WORK ITEM. Set down exactly the lines below, starting at the one that contains "- Unity上で任意の3Dモデルをリアルタイムでボクセル化して描画できるシェーダーです。" and ending at the one that contains "- .env.local.template = template", with both of those lines included and nothing else.

---------- GIVEN DATA ----------

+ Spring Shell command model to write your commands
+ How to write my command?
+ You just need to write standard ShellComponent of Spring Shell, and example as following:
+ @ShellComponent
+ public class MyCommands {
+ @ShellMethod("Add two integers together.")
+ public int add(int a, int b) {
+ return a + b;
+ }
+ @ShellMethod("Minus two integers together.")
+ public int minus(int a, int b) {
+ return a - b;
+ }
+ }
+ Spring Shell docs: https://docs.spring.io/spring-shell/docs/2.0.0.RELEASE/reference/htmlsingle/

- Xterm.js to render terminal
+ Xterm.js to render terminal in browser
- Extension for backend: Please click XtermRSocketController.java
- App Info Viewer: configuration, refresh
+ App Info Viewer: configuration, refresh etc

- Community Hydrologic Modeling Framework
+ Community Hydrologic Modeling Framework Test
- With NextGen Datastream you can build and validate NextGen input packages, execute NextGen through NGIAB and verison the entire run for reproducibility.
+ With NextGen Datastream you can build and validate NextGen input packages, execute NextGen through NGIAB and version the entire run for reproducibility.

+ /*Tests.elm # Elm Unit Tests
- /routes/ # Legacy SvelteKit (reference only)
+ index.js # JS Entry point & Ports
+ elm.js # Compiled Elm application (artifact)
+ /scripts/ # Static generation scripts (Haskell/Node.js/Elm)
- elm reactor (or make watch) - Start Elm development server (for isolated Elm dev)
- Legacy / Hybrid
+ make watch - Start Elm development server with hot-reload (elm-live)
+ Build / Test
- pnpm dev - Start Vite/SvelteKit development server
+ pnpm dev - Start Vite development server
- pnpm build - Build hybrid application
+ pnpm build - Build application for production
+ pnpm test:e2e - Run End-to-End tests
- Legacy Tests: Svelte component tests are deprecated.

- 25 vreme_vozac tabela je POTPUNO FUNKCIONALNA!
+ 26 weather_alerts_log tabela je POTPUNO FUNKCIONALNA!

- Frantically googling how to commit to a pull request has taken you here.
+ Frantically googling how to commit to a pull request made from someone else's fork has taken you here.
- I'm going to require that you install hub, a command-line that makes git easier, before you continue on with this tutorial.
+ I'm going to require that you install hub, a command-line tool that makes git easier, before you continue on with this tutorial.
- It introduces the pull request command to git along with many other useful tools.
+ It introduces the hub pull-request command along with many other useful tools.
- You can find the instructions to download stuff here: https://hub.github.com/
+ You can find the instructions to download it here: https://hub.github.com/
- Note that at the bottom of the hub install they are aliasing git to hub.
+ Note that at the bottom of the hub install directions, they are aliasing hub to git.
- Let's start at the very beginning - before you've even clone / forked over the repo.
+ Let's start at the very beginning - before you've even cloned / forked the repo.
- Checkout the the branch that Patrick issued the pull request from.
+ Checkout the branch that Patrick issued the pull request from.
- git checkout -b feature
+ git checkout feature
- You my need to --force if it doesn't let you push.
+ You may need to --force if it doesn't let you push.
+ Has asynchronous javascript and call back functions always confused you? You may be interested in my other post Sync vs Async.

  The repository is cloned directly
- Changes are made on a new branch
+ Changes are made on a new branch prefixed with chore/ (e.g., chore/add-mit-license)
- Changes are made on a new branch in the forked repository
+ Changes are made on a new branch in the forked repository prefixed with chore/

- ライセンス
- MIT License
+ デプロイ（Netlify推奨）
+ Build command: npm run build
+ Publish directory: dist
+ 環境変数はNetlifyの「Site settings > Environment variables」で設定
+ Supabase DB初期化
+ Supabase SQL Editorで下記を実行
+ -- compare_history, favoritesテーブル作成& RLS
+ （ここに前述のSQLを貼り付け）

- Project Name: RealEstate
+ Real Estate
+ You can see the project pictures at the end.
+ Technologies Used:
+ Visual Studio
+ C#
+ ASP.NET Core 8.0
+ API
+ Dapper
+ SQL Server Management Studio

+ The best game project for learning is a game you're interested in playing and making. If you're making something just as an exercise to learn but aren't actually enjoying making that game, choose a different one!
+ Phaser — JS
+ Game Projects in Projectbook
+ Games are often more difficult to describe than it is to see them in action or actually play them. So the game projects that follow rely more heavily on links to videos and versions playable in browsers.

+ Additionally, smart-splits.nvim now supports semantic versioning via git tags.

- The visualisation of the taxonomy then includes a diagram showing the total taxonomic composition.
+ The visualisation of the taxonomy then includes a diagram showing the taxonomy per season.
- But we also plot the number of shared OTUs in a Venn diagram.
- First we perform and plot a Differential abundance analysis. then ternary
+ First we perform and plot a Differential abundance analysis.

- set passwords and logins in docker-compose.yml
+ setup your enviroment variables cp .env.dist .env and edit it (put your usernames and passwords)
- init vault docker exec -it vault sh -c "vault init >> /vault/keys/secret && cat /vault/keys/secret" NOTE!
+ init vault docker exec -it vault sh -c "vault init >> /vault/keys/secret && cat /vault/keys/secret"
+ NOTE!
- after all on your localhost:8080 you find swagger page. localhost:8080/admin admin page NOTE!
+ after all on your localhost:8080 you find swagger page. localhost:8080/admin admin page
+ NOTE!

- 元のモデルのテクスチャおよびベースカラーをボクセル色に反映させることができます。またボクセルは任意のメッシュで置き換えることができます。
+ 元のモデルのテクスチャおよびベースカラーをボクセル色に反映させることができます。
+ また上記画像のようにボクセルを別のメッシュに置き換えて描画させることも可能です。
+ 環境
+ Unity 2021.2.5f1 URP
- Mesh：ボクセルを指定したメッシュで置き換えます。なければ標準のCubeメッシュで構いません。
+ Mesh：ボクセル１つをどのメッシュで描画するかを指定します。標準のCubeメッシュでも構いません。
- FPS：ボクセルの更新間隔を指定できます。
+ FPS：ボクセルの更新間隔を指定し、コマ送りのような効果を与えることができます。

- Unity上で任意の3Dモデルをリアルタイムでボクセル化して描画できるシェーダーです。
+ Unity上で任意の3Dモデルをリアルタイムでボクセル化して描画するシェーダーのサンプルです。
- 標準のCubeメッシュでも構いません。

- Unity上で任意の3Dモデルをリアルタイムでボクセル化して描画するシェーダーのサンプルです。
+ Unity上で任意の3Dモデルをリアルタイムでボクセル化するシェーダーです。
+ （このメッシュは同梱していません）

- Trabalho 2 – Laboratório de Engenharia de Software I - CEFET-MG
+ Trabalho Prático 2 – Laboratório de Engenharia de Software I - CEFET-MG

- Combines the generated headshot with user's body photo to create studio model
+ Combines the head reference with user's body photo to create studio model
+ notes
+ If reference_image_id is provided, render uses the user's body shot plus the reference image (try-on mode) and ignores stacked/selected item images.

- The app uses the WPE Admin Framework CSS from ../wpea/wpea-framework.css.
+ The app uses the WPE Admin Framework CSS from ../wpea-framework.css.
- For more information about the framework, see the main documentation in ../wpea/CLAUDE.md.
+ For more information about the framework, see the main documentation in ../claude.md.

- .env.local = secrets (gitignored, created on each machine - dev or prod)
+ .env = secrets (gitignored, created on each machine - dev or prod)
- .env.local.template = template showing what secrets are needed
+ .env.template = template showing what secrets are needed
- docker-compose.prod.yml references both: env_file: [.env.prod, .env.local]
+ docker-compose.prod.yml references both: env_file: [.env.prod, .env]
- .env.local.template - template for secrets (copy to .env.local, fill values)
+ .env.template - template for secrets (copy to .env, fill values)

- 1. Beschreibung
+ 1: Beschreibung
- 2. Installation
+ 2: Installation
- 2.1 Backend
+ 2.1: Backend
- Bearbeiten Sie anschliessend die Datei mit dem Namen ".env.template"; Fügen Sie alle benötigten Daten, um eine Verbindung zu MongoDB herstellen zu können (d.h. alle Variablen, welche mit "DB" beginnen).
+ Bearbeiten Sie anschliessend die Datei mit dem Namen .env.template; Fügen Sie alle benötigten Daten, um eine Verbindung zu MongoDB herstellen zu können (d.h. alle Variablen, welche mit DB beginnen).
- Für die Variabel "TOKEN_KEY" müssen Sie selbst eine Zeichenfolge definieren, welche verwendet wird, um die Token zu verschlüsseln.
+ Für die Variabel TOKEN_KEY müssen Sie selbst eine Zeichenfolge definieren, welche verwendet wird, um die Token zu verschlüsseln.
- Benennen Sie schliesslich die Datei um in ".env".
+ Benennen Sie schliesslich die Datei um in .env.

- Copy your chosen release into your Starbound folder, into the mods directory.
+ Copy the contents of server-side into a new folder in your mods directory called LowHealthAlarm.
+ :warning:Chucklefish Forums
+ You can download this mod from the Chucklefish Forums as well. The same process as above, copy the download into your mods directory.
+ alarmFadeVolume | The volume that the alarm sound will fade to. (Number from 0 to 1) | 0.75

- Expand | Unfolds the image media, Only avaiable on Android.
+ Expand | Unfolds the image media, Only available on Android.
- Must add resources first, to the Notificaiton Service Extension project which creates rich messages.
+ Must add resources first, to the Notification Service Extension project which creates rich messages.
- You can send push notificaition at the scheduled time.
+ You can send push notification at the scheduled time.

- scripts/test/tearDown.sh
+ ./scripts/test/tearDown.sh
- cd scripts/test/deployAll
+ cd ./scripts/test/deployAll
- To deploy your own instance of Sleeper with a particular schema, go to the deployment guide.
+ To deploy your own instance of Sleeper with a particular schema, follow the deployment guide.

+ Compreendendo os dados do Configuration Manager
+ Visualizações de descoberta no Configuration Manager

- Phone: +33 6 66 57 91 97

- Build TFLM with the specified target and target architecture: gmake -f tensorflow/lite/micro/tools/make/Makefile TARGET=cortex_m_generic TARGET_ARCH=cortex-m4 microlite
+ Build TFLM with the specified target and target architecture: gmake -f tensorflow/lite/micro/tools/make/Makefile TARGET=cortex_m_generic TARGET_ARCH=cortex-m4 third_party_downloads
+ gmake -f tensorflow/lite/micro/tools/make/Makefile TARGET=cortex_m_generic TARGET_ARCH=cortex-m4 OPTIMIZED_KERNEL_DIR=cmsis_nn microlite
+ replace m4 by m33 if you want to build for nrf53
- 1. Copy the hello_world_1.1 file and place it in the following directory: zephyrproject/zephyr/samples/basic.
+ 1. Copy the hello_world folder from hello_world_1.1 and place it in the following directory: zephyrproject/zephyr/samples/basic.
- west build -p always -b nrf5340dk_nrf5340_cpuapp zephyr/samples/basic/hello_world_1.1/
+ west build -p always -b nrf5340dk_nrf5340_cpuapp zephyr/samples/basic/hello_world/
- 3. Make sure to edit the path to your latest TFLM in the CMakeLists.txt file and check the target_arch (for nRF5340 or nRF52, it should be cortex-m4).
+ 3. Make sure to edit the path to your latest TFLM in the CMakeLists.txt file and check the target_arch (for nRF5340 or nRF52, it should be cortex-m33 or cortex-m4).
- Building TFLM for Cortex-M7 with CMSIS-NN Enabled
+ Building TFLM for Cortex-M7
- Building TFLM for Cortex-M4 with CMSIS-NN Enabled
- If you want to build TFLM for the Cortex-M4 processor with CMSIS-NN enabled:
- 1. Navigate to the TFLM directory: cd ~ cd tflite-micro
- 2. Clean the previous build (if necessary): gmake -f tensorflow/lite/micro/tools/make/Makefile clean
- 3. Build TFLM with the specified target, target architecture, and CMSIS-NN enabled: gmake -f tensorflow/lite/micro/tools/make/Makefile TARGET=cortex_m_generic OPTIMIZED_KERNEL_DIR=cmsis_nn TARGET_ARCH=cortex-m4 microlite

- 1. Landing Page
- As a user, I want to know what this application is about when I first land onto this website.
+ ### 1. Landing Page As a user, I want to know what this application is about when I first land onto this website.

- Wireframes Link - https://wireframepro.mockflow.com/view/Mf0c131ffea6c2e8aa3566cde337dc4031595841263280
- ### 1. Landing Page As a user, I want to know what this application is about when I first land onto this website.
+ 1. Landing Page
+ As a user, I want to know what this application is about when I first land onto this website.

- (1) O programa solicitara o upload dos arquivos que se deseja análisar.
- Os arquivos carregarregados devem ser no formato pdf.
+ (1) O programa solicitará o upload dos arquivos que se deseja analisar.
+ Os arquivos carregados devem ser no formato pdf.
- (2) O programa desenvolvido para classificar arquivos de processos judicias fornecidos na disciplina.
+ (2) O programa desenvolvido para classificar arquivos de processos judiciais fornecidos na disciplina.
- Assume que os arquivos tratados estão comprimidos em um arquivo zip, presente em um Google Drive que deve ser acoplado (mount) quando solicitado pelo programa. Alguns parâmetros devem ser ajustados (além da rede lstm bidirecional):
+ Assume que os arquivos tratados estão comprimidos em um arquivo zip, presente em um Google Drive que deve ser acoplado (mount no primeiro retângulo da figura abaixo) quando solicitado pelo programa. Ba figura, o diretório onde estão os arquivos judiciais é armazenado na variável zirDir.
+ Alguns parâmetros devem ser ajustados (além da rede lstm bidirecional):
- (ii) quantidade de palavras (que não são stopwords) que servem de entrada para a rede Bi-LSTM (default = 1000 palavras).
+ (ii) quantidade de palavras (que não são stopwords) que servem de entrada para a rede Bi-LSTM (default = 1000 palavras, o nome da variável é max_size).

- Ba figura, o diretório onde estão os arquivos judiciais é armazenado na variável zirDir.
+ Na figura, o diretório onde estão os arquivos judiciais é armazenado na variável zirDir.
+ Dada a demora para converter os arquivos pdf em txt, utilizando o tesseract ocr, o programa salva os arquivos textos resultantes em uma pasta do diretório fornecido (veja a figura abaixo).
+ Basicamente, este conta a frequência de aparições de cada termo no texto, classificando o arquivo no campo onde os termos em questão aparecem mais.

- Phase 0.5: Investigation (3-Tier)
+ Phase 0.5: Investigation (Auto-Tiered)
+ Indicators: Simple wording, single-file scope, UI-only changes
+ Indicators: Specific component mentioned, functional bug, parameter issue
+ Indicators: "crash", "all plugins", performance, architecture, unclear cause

----------

ANSWER SPACE.
- Unity上で任意の3Dモデルをリアルタイムでボクセル化して描画できるシェーダーです。
+ Unity上で任意の3Dモデルをリアルタイムでボクセル化して描画するシェーダーのサンプルです。
- 標準のCubeメッシュでも構いません。

- Unity上で任意の3Dモデルをリアルタイムでボクセル化して描画するシェーダーのサンプルです。
+ Unity上で任意の3Dモデルをリアルタイムでボクセル化するシェーダーです。
+ （このメッシュは同梱していません）

- Trabalho 2 – Laboratório de Engenharia de Software I - CEFET-MG
+ Trabalho Prático 2 – Laboratório de Engenharia de Software I - CEFET-MG

- Combines the generated headshot with user's body photo to create studio model
+ Combines the head reference with user's body photo to create studio model
+ notes
+ If reference_image_id is provided, render uses the user's body shot plus the reference image (try-on mode) and ignores stacked/selected item images.

- The app uses the WPE Admin Framework CSS from ../wpea/wpea-framework.css.
+ The app uses the WPE Admin Framework CSS from ../wpea-framework.css.
- For more information about the framework, see the main documentation in ../wpea/CLAUDE.md.
+ For more information about the framework, see the main documentation in ../claude.md.

- .env.local = secrets (gitignored, created on each machine - dev or prod)
+ .env = secrets (gitignored, created on each machine - dev or prod)
- .env.local.template = template showing what secrets are needed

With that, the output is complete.